Post by Bill Spight »

Uberdude wrote:I presumed Ed's question was about how do the various go playing engines score the board internally as part of their algorithms for deciding what move to play, and I believe the answer for pretty much every bot is area scoring as that's easier and allows them to fill in their own territory at no cost. The user interfaces associated with various bots implement territory scoring because that's what their human users like.

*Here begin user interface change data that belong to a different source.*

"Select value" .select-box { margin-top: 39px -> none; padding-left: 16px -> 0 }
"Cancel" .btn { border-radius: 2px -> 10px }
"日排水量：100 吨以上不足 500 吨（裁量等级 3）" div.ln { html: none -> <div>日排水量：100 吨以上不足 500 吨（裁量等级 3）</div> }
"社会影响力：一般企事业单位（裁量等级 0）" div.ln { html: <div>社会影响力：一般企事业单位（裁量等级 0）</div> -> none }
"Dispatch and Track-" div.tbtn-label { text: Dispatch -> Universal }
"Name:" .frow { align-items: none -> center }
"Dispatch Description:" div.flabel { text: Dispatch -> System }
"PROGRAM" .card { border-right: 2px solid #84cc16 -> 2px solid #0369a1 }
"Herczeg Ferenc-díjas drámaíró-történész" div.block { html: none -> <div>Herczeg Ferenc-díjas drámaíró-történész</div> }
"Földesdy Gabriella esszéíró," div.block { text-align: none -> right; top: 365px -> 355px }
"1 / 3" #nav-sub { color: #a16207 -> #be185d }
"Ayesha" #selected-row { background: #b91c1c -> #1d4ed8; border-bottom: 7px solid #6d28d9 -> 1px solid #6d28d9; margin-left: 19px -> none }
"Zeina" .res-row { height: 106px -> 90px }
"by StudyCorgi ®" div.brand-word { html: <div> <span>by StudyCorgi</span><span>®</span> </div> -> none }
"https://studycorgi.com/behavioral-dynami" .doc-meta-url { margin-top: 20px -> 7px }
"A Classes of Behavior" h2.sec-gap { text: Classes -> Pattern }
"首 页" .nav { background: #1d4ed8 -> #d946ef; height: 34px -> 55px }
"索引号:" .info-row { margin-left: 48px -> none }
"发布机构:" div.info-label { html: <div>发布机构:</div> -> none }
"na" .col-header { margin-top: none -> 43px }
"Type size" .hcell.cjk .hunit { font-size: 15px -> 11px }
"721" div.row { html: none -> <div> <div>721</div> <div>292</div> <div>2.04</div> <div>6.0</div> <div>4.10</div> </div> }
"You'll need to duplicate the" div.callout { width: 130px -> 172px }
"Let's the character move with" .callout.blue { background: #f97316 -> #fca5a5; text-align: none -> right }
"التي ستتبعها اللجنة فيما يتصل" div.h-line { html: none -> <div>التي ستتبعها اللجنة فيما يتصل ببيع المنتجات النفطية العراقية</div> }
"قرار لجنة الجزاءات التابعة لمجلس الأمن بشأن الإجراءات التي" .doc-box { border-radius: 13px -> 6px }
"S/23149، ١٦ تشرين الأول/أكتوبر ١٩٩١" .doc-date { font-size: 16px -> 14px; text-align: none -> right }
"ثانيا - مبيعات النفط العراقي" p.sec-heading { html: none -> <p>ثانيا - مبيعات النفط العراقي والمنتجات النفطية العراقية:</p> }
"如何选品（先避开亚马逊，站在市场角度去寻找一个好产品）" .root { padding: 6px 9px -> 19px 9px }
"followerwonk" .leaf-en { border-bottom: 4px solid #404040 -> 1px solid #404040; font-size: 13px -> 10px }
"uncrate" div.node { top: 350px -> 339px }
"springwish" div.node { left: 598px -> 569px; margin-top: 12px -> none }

I seem to recall when DeepZen messed up in the WGC that was blamed on its value network being trained on Chinese/area counting/komi but the tournament being Japanese so it gave away too much. Also didn't the AlphaGi Zero paper say they used tromp taylor for counting.

Edit. Yup. From p22.
2. AlphaGo Zero uses Tromp-Taylor scoring during MCTS simulations and self-play training. This is because human scores (Chinese, Japanese or Korean rules) are not well-defined if the game terminates before territorial boundaries are resolved. However, all tournament and evaluation games were scored using Chinese rules.
Using Tromp-Taylor scoring, which counts only empty points surrounded by one color as territory, might explain a persistent bias towards taking territory fairly early. If the game ends before territorial boundaries are resolved, which will often happen in the early stages of the development of the program, empty points in areas that are not completely surrounded count for naught. Proximity scoring, OTOH, counts empty points according to the color of the closest stone. The score for games that end prematurely then rewards influence over territory. Using proximity scoring might produce a persistent bias towards making influence early. :)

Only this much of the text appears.